Al volver al recibidor, lo vio: sobre la mesita, una vieja fotografía. Sin marco, solo el papel ligeramente descolorido, con una esquina doblada. Se agachó para mirarla. Era una foto que guardaba desde hacía años, escondida en un cajón. Ella y Adrián. Hacía casi una década. Él la abrazaba por detrás, y ella reía. La tomaron unos amigos durante un día de campo. En aquel entonces, todo parecía inmutable, eterno. Ahora, aquel instante pertenecía a otro tiempo. Y alguien lo había dejado ahí, con intención.
La foto estaba perfectamente colocada. No podía haberse caído sola. Alguien la tomó, la miró y la dejó ahí. ¿O seguía en el piso? Lucía escudriñó las paredes, como si en ellas quedase el eco de su sombra. No escondía esa foto por rencor, sino porque ya no podía soportar verla. Ahora estaba ahí, expuesta, como un desafío. O una súplica.
Se sentó en el sofá. Cogió el móvil. Revisó las llamadas recientes. Nada. Los mensajes, vacíos. Ni una palabra de él, ni de nadie. Solo notificaciones del banco y de pedidos. Frases impersonales, sin rastro de vida.
Se levantó y cerró la puerta del balcón.
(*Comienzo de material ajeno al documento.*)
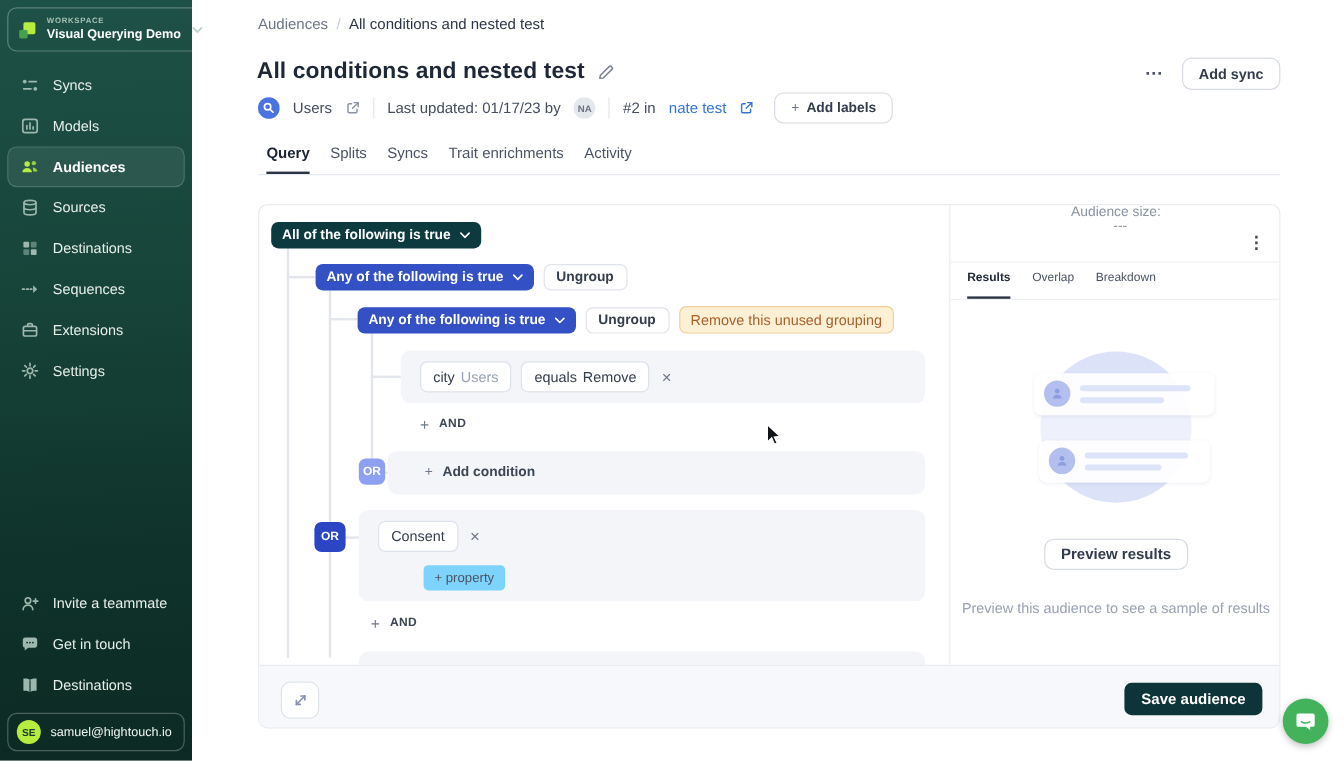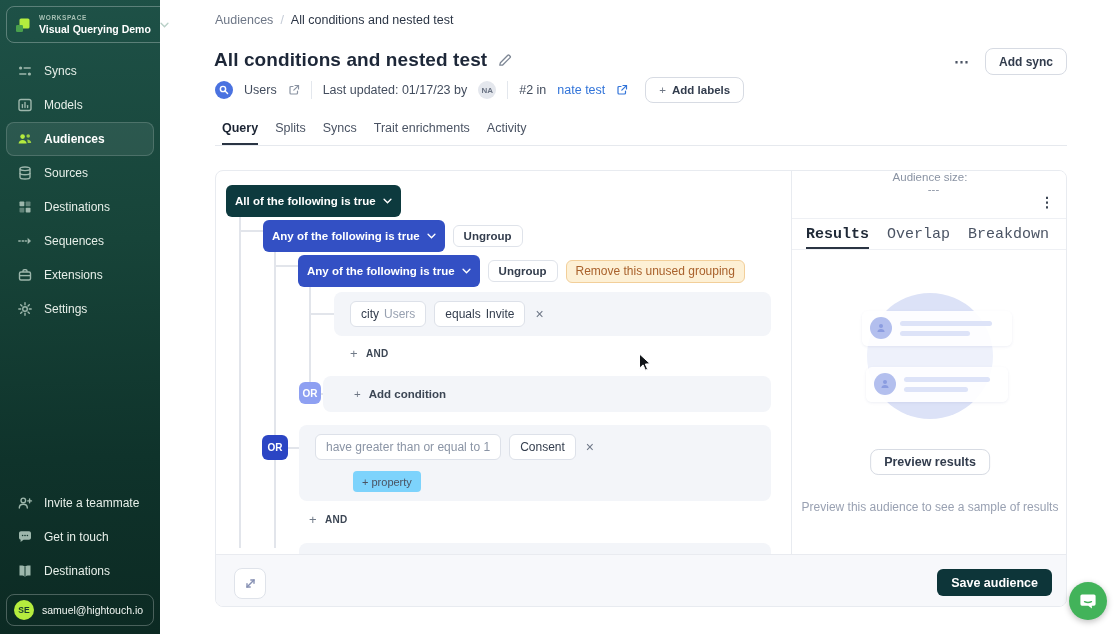--- a/index.html
+++ b/index.html
@@ -80,7 +80,7 @@
   .vline { position:absolute; width:1.5px; background:#e2e5eb; }
   .hline { position:absolute; height:1.5px; background:#e2e5eb; }
 
-  .pill { display:inline-flex; align-items:center; gap:7px; height:32px; padding:0 9px; border-radius:6px; color:#fff; font-size:11.5px; font-weight:700; cursor:pointer; white-space:nowrap; }
+  .pill { display:inline-flex; align-items:center; gap:7px; height:22px; padding:0 9px; border-radius:6px; color:#fff; font-size:11.5px; font-weight:700; cursor:pointer; white-space:nowrap; }
   .pill-teal { background:#0d3a3e; }
   .pill-blue { background:#3350c4; }
   .group-row { position:absolute; display:flex; align-items:center; gap:8px; }

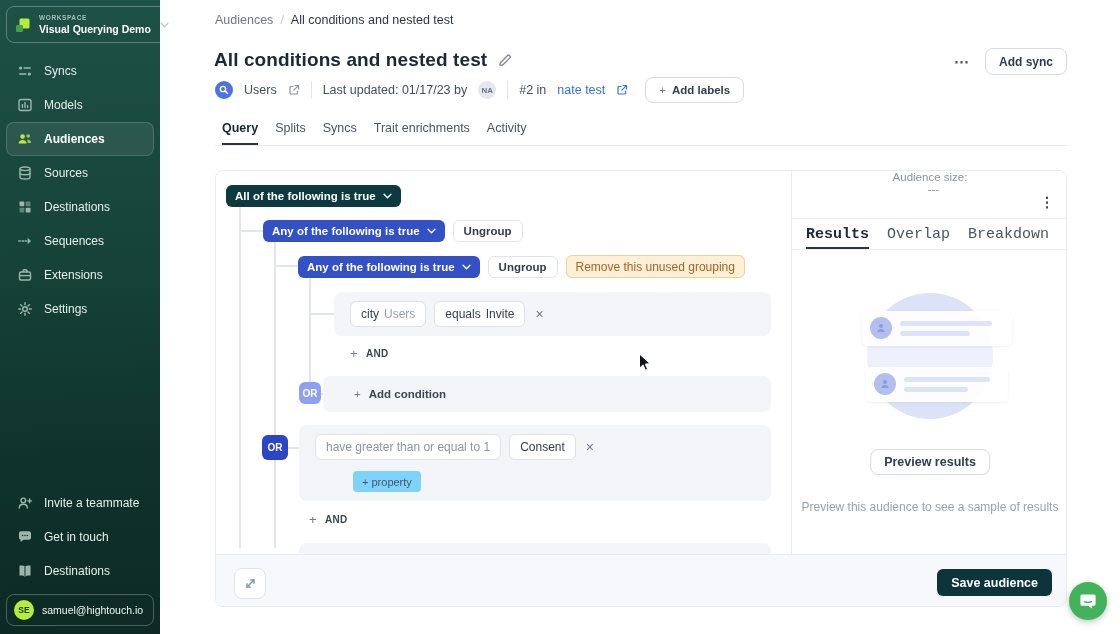--- a/index.html
+++ b/index.html
@@ -108,7 +108,7 @@
   .rp-size-value { font-size:11.5px; color:#8a93a3; margin-left:7px; }
   .kebab-v { margin-left:auto; color:#3c4654; font-size:14px; font-weight:700; cursor:pointer; line-height:1; }
   .rp-tabs { height:31px; display:flex; gap:18px; padding-left:14px; border-bottom:1px solid #eef0f4; }
-  .rp-tab { font-size:15px; color:#4b5464; padding-top:7px; cursor:pointer;font-family:Liberation Mono, monospace; }
+  .rp-tab { font-size:10px; color:#4b5464; padding-top:7px; cursor:pointer; }
   .rp-tab.active { color:#1f2937; font-weight:700; border-bottom:2px solid #2a3443; }
   .illus-circle { position:absolute; left:75px; top:122px; width:126px; height:126px; border-radius:50%; background:#dce2f7; }
   .illus-card { position:absolute; background:rgba(255,255,255,.93); border-radius:6px; box-shadow:0 1px 3px rgba(90,100,160,.10); height:35px; }

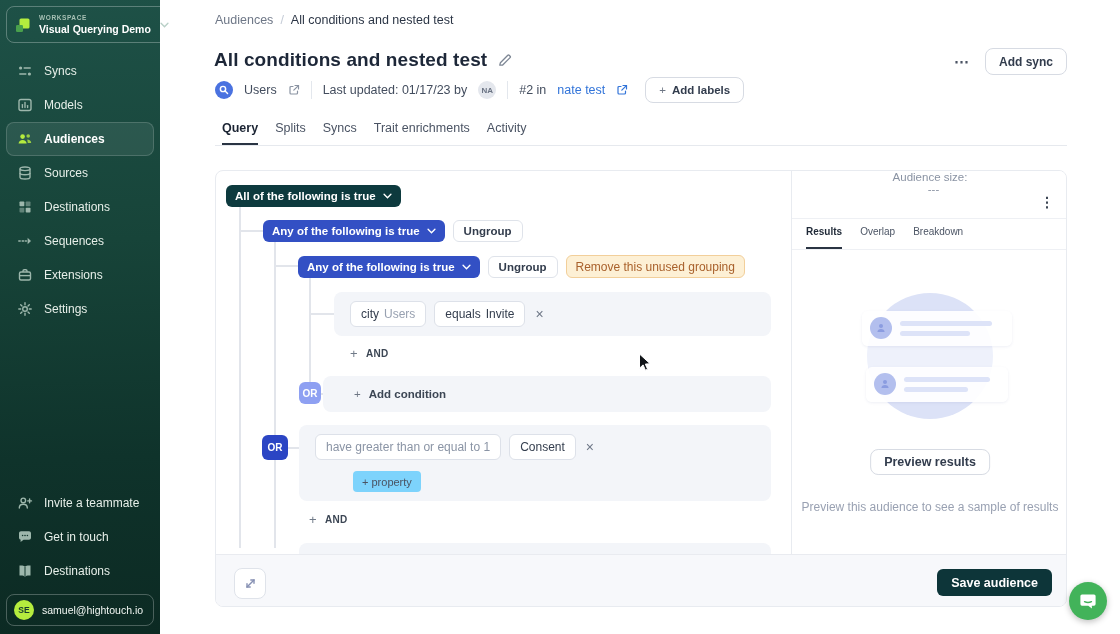--- a/index.html
+++ b/index.html
@@ -386,7 +386,7 @@
       </span>
       <span class="chip">
         <span>equals</span>
-        <span>Invite</span>
+        <span>Remove</span>
       </span>
       <span class="close-x">×</span>
     </div>

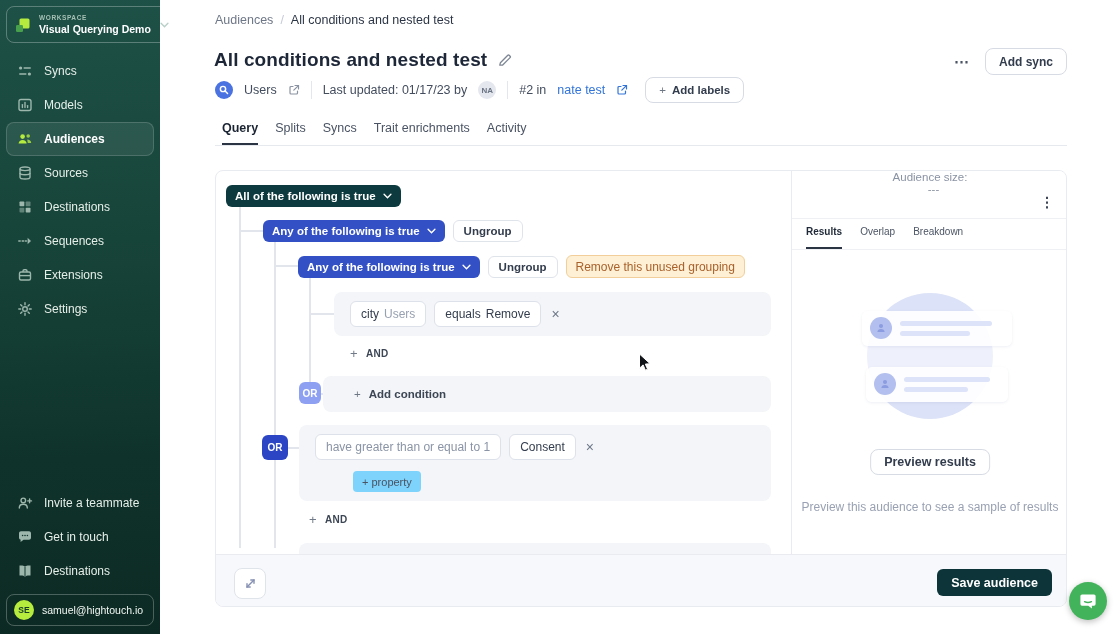--- a/index.html
+++ b/index.html
@@ -408,7 +408,6 @@
   <div class="or-badge or-dark" style="left:46px; top:264px;">OR</div>
   <div class="cond-panel" style="left:83px; top:254px; width:472px; height:76px;">
     <div class="chip-row" style="position:absolute; left:16px; top:9px;">
-      <span class="chip placeholder">have greater than or equal to 1</span>
       <span class="chip">Consent</span>
       <span class="close-x">×</span>
     </div>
El aire aún se colaba, moviendo las cortinas con suavidad, como una caricia. La tarde se teñía de noche. Y entonces, un timbrazo cortó el silencio. Un solo toque. Claro, preciso, como si quien llamaba supiera que ella escucharía.
Lucía se acercó. Miró por la mirilla. Nadie. El rellano vacío, iluminado solo por la tenue luz del techo. Pero en el felpudo, algo: una manta enrollada. La suya. La de ambos. Azul con rayas blancas. Parecía casi nueva, a pesar de los viajes, las noches en la playa, las veces que la tendieron al sol en la casa del pueblo. Recordaba su tacto áspero, su olor. Cómo se arropaban con ella en la tienda de campaña. La última vez que la lavaron juntos, discutiendo por el detergente y riéndose después de lo absurdo de la pelea.
Sobre la manta, una nota. Tres palabras:
*«Perdón, no pude».*
El papel estaba doblado a toda prisa. La letra, la suya. Lo reconoció al instante, por las “p” angulosas y las “t” inclinadas. Como si hubiera llegado hasta ahí, pero no se atreviera a tocar otra vez. O como si supiera que ella entendería igual.
Permaneció inmóvil. Mirando la puerta, la manta, sus propias manos temblorosas. Imágenes desordenadas la asaltaron: él marchándose, el sonido de las llaves al caer en el cuenco del recibidor, el miedo al silencio que siguió. Finalmente, recogió la manta y la llevó dentro. Al desenrollarla, descubrió la llave. La suya, la que él nunca devolvió. Simple, lisa, con un pequeño arañazo cerca de la base. Lo recordaba, como una cicatriz compartida.
Desactivó la alarma. Devolvió la llave al interior de la manta. Permaneció sentada, contemplándola como un símbolo de algo inconcluso. Luego, se acercó a la puerta y, casi sin hacer ruido, la entreabrió de nuevo.
Por si acaso. O por si, después de todo, quedaba alguna posibilidad.